Unos y otros llegan luciendo ventajas y desventajas.

El vicegobernador es un hombre que se subió al escenario de la política con el retorno de la democracia. Tiene casi 40 años en los más diversos cargos políticos: desde los electivos hasta los de funcionario, en el Poder Ejecutivo y en el Poder Legislativo. Son casi cuatro décadas de elecciones. Como candidato, cuatro décadas de triunfos. Como político, cuatro de décadas de debates.
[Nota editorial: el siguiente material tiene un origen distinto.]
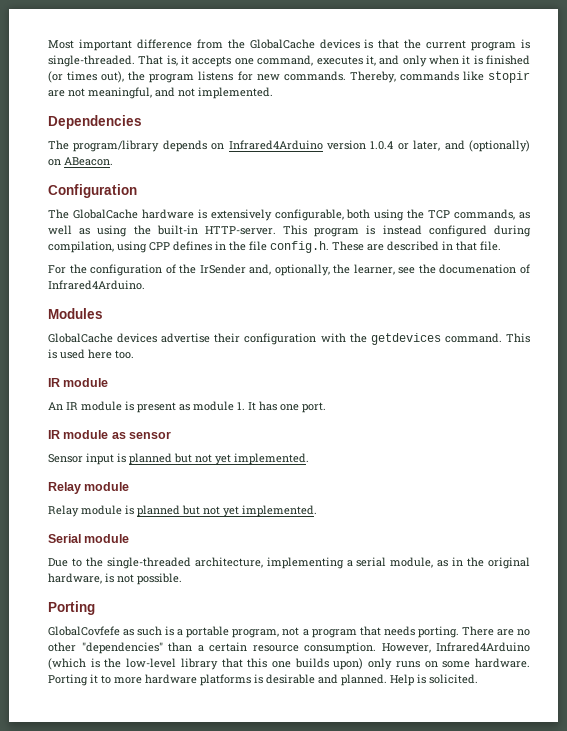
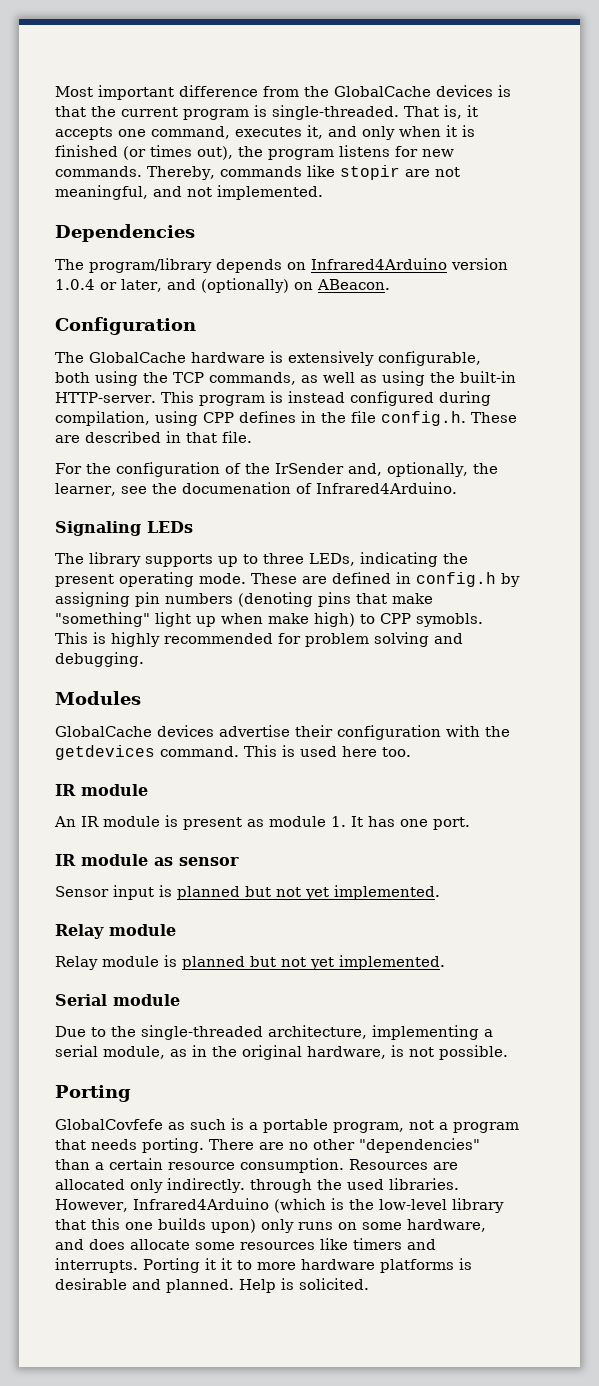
(145, 285) none -> [55,521,193,536] [55,552,468,567] [55,572,520,587] [55,592,433,607] [55,612,483,627] [55,632,463,647] [55,652,144,667] // Signaling LEDs // The library supports up to three LEDs, indicating the present operating mode. These are defined in config.h by assigning pin numbers (denoting pins that make "something" light up when make high) to CPP symobls. This is highly recommended for problem solving and debugging.
(376, 648) none -> [349,1159,458,1170] [55,1178,459,1193] Resources are allocated only indirectly. through the used libraries.
[475,658,531,668] hardware. -> [407,1219,486,1232] [55,1238,436,1250] [55,1258,138,1273] hardware, and does allocate some resources like timers and interrupts.
(98, 679) none -> [221,1258,232,1270] it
Como desventaja, soporta también el desgaste y el pase de facturas de semejante rodaje. Y, en materia de divorcio político, una de las tareas más difíciles que enfrenta (él y todo miembro que da por terminada una relación) es explicar convincentemente cómo es que aquel socio ideal, junto con el que tantos desafíos enfrentó y junto con el que tantos proyectos encaró, de la noche a la mañana se convirtió en “el peor de todos”.

A ello se suma un tercer elemento: su contendiente es mujer. De modo que el vicegobernador, que viene sacando lustre a la chapa de “malevo” en la pelea interna contra el gobernador, no podrá jugarla de “guapo” ante la ministra. Esta noche, si se enoja, pierde votos.

Chahla no es nueva en el ejercicio del poder, pero desde lugares más bien técnicos. Y a juzgar por el hecho de que el representativo Sindicato de Trabajadores Autoconvocados de la Salud se la tiene “jurada”, se ve que la ministra no ejerció el poder con las mejores maneras políticas.

Contra la desventaja de compulsar ideas contra un político experimentado, tiene a favor el hecho de que su figura no ha soportado la erosión social que sí padece buena parte de los políticos del oficialismo en tiempos de crisis socioeconómica como la actual. Por el contrario: a ese cuadro no se sumó una crisis sanitaria. Justamente, el ritmo de la campaña vacunatoria, de la cual ella ha sido uno de los rostros más visibles, es uno de sus activos más importantes.

El “pero” que le cabe a la ministra, sin embargo, radica que el resto de los indicadores sociales tucumanos no son tan halagüeños como la estadística de tucumanos inmunizados. Será todo un desafío afrontar el diagnóstico de las “pandemias” sociales que castigan a Tucumán. Tan complicada es la coyuntura provincial que el eslogan de la campaña que la tiene a ella como protagonista es “Construyendo futuro”. Y en un rato, nomás, van a interpelarla sobre el presente.